Due to the size and duration of a pandemic influenza (PI) event, the negative impact on existing systems to handle the large increase in deaths will be very significant. This will also likely be true for other mass-fatality events such as natural disasters or WMD-related terrorism incidents. The trained professionals, who are normally charged with carrying out unattended death scene investigations, will be over extended, and will probably have to prioritize by limiting their response to deaths that appear to be accidents, suicides or homicides, are otherwise suspicious, or that do not fit the pattern for a PI-related scene.

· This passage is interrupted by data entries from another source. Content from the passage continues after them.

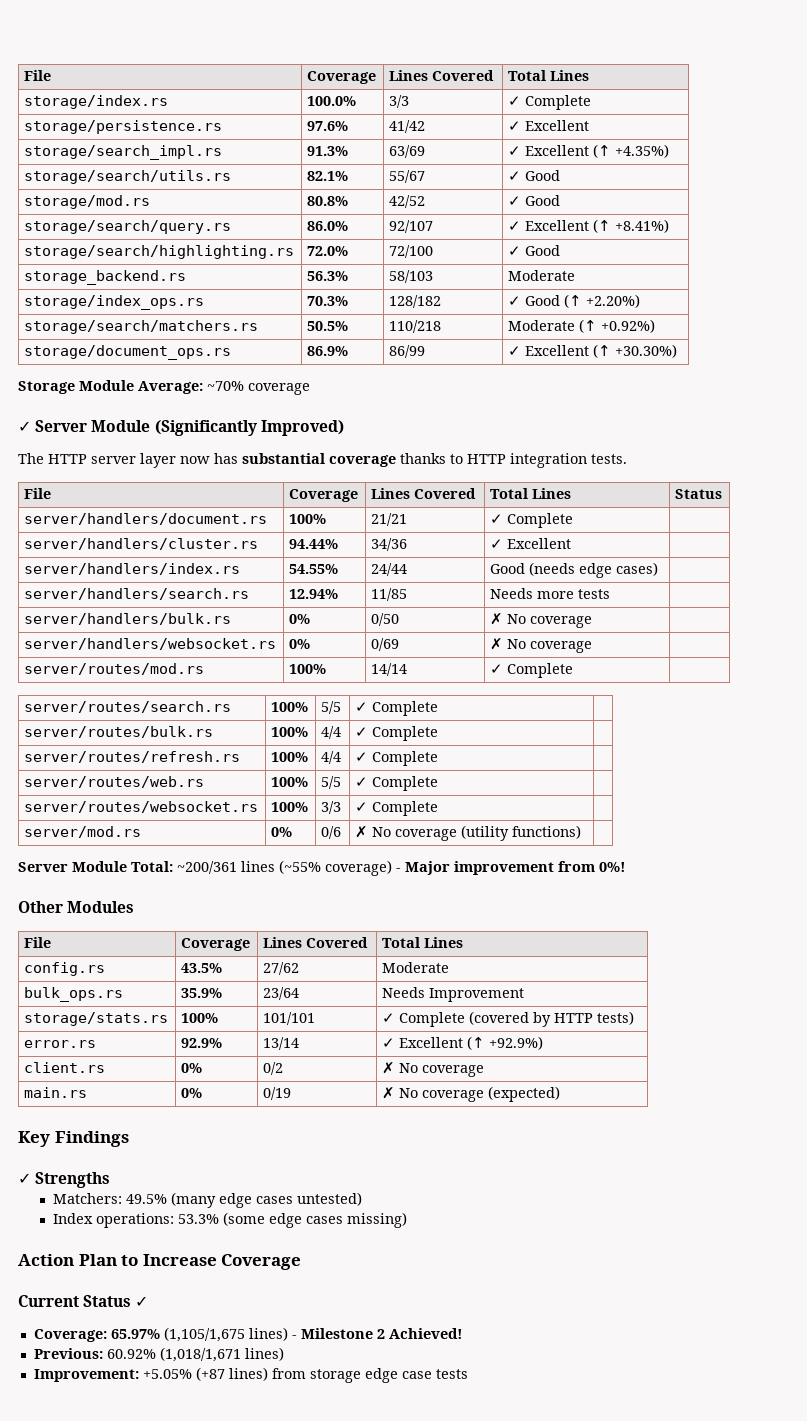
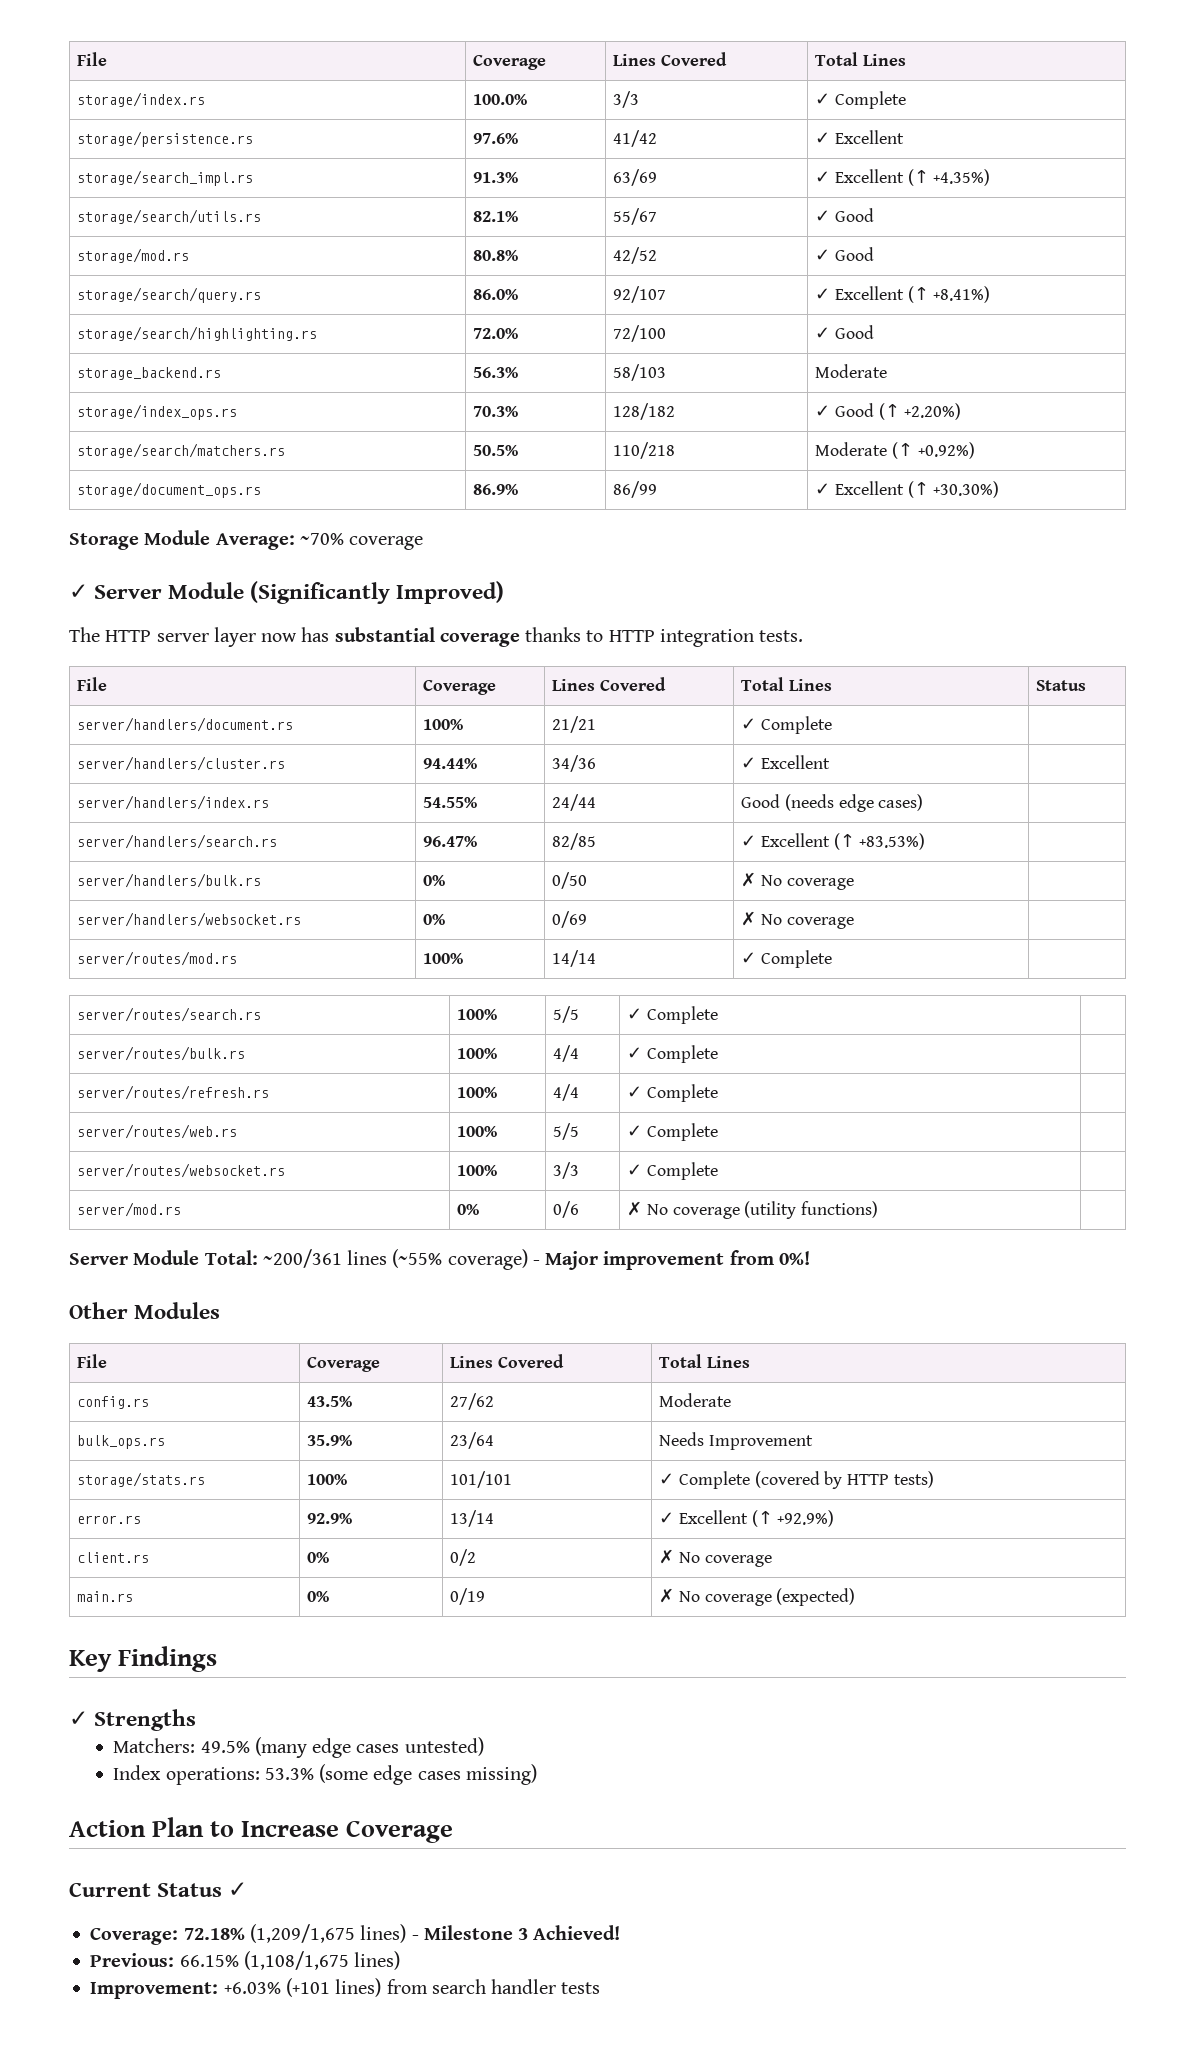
- server/handlers/search.rs | 12.94% | 11/85 | Needs more tests |
+ server/handlers/search.rs | 96.47% | 82/85 | ✓ Excellent (↑ +83.53%) |
- Coverage: 65.97% (1,105/1,675 lines) - Milestone 2 Achieved!
+ Coverage: 72.18% (1,209/1,675 lines) - Milestone 3 Achieved!
- Previous: 60.92% (1,018/1,671 lines)
+ Previous: 66.15% (1,108/1,675 lines)
- Improvement: +5.05% (+87 lines) from storage edge case tests
+ Improvement: +6.03% (+101 lines) from search handler tests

Many of our JTF-CS committee members believe the single most important message that must be relayed to our senior leaders at the local, state and federal levels is the need to develop a mass fatality/mortuary affair Emergency Support Function (ESF).

Presently mass fatality management is listed as one functional element of eighteen under ESF#8 Health and Medical Support and does not adequately address the diverse approach and skill sets required to manage mass fatalities. Additionally, mass fatality/mortuary operations must move to the forefront of disaster planning rather than continue as a topic no one wants to address for all levels of government.

This document was prepared for CANA by Michael Nicodemus and as previously stated has been scaled back to accentuate the “highlights” of all four working groups who attended the PI. I thank all of you for your hard work and dedication in addressing an extremely serious event.